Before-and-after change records

*** Block opens ***

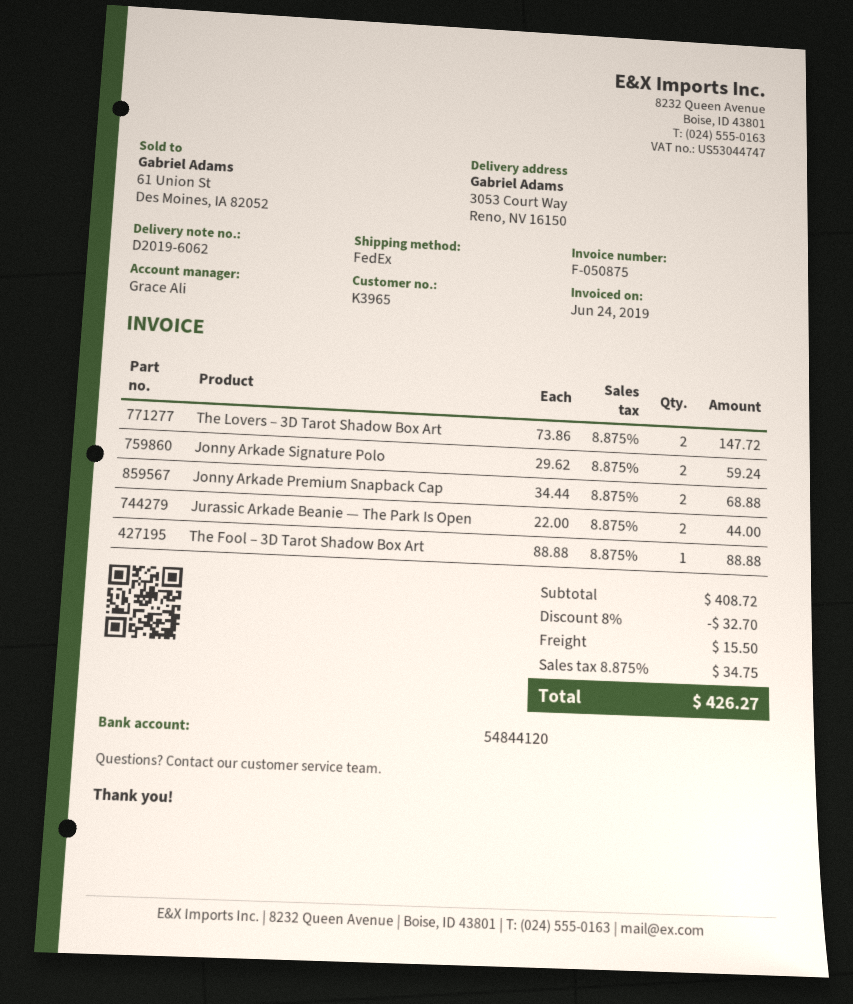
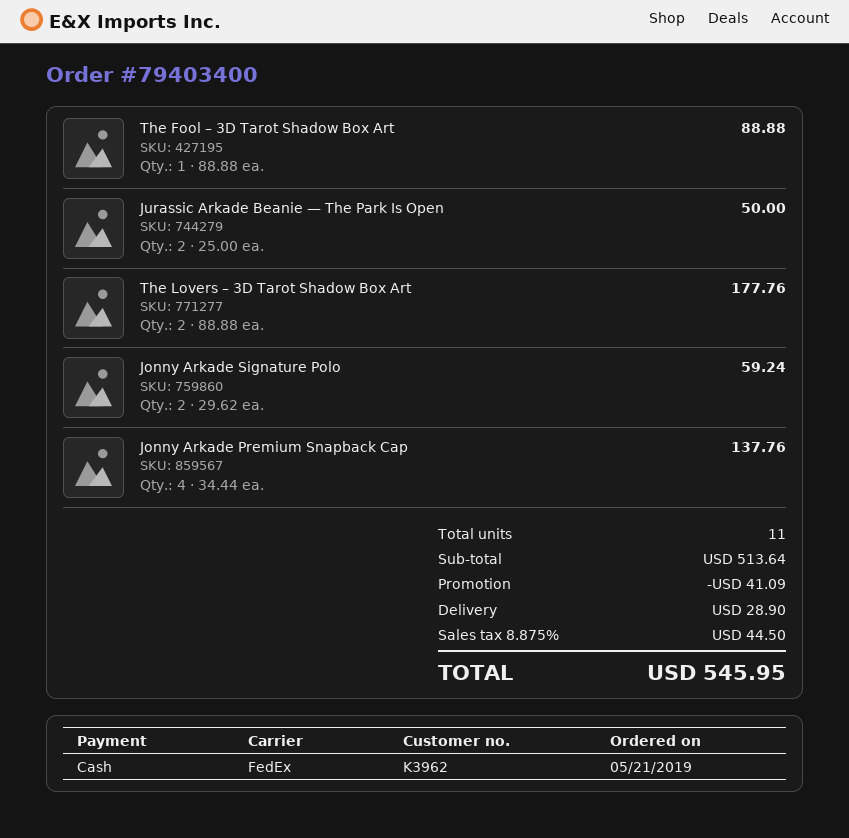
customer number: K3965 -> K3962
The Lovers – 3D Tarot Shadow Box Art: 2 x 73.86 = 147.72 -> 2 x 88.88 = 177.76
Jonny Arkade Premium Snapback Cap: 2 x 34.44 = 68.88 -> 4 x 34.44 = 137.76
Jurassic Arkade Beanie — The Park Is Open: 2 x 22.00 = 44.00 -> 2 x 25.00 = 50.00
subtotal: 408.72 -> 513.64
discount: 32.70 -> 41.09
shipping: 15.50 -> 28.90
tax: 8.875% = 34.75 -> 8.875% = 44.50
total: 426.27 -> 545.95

*** Block closes ***
*** Block opens ***

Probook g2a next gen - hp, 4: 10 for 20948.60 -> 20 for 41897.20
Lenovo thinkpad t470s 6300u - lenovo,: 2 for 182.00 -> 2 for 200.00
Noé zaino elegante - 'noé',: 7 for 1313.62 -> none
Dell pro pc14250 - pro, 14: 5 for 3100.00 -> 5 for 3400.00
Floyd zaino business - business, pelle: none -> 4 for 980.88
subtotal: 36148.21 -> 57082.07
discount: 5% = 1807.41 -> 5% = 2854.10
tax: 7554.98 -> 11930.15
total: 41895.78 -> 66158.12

*** Block closes ***

> _EXERCISE GOAL_
Please tally every line of the entries that holds "discount" and answer with that figure alone.

> _RESULT OF THIS TASK_
2